:: What the task requires ::
The answer must consist only of the lines in the records below from the line with "-74,7 +74,7 @@" to the line with "1px solid #ef4444;", both included, copied word for word with every picture left out.

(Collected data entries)
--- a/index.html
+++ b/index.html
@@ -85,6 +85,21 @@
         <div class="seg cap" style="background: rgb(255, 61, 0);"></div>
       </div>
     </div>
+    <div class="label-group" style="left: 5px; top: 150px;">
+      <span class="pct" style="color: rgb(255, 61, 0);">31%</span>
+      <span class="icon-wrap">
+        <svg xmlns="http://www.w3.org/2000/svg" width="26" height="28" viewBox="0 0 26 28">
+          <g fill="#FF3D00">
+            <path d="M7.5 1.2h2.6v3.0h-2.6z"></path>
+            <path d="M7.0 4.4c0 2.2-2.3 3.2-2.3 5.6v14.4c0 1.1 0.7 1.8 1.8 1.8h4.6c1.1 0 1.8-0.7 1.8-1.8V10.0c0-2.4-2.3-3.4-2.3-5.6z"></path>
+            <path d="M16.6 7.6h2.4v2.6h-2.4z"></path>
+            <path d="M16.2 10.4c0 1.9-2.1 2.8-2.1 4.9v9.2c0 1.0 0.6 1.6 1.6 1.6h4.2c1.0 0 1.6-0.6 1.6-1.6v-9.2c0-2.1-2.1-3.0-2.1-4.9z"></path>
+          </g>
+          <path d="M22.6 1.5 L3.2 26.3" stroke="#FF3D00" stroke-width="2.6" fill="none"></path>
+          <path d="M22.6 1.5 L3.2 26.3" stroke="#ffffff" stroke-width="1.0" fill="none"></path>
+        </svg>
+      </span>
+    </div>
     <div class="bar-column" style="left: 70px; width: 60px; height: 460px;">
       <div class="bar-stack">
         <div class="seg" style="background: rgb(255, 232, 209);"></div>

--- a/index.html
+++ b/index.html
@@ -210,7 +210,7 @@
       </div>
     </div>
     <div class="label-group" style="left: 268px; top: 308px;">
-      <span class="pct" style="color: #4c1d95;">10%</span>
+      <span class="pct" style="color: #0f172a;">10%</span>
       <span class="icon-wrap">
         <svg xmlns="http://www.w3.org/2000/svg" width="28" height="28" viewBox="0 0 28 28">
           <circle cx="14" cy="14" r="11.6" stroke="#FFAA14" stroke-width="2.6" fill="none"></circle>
...
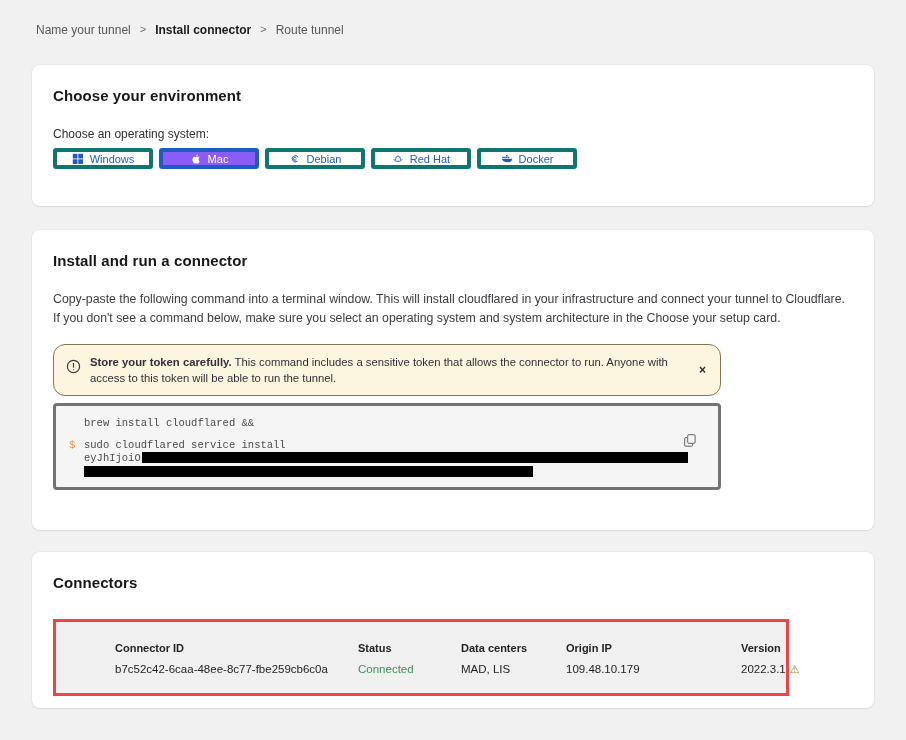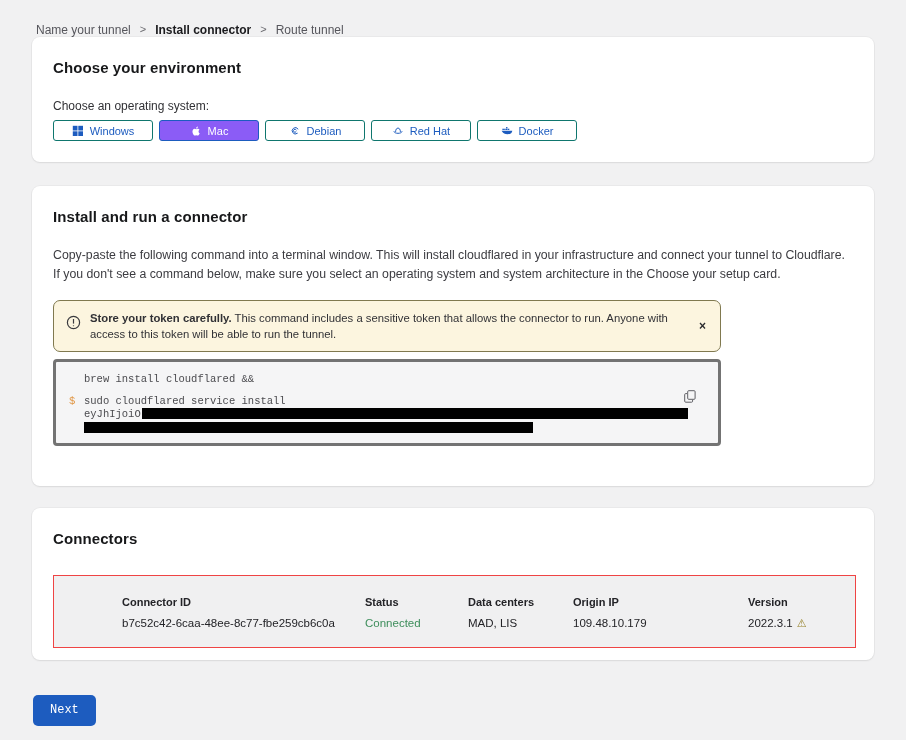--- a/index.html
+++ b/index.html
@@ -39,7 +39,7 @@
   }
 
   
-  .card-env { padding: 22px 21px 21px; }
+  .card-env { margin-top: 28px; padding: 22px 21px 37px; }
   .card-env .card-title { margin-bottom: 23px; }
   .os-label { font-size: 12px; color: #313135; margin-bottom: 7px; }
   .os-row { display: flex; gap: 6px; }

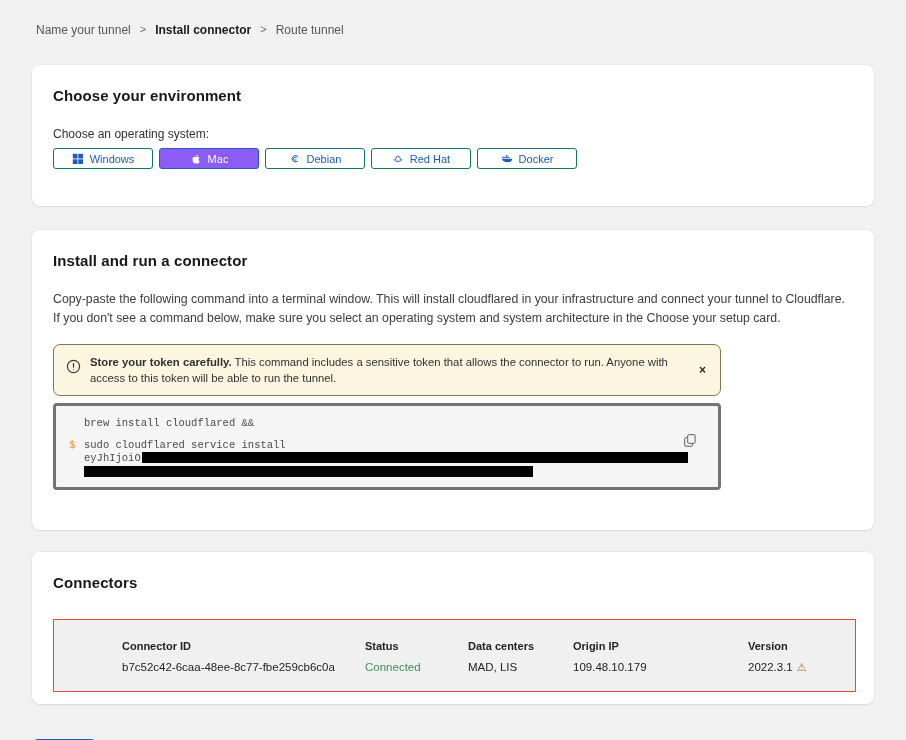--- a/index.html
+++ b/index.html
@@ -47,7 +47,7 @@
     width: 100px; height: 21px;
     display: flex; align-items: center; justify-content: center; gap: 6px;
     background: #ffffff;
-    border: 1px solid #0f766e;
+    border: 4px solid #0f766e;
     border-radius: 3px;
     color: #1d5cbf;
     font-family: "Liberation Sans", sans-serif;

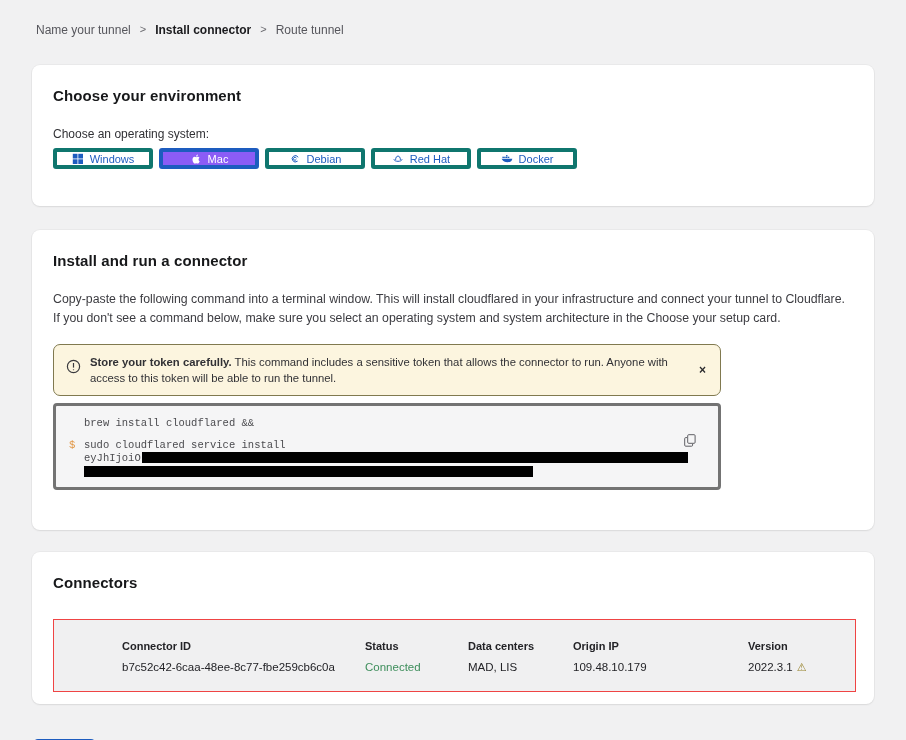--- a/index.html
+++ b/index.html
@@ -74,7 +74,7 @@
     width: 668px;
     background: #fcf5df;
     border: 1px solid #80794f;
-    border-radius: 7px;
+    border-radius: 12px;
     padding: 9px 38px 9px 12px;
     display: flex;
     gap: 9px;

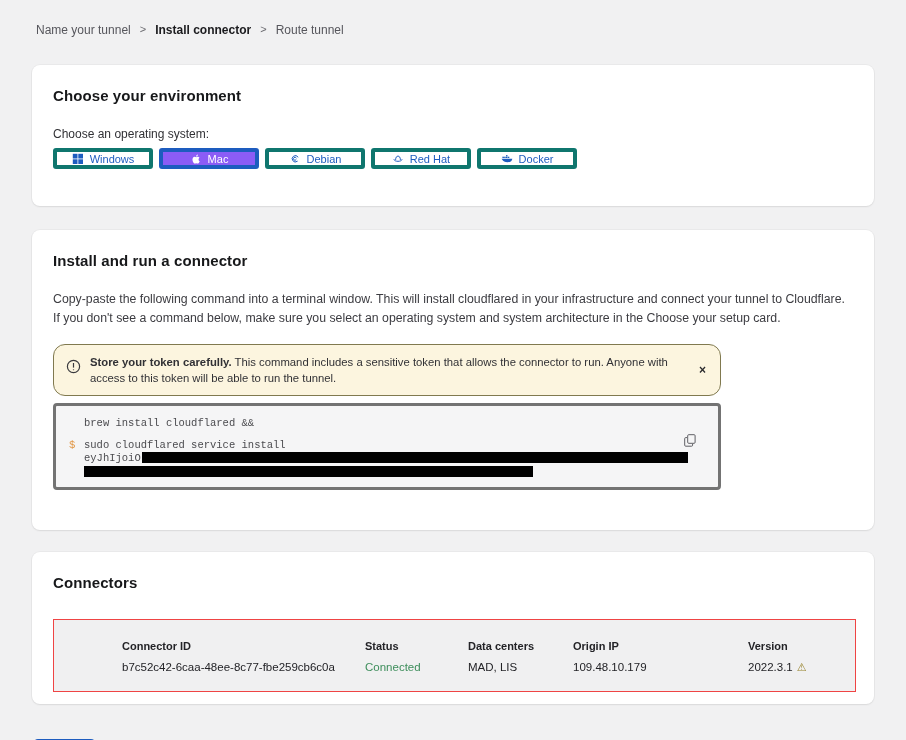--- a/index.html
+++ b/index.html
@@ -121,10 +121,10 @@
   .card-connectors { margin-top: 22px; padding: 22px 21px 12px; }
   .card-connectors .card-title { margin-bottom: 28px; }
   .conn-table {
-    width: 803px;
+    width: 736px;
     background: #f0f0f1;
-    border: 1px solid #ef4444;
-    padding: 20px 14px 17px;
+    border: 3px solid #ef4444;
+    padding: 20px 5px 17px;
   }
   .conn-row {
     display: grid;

:: Exercise solution ::
@@ -74,7 +74,7 @@
     width: 668px;
     background: #fcf5df;
     border: 1px solid #80794f;
-    border-radius: 7px;
+    border-radius: 12px;
     padding: 9px 38px 9px 12px;
     display: flex;
     gap: 9px;

--- a/index.html
+++ b/index.html
@@ -121,10 +121,10 @@
   .card-connectors { margin-top: 22px; padding: 22px 21px 12px; }
   .card-connectors .card-title { margin-bottom: 28px; }
   .conn-table {
-    width: 803px;
+    width: 736px;
     background: #f0f0f1;
-    border: 1px solid #ef4444;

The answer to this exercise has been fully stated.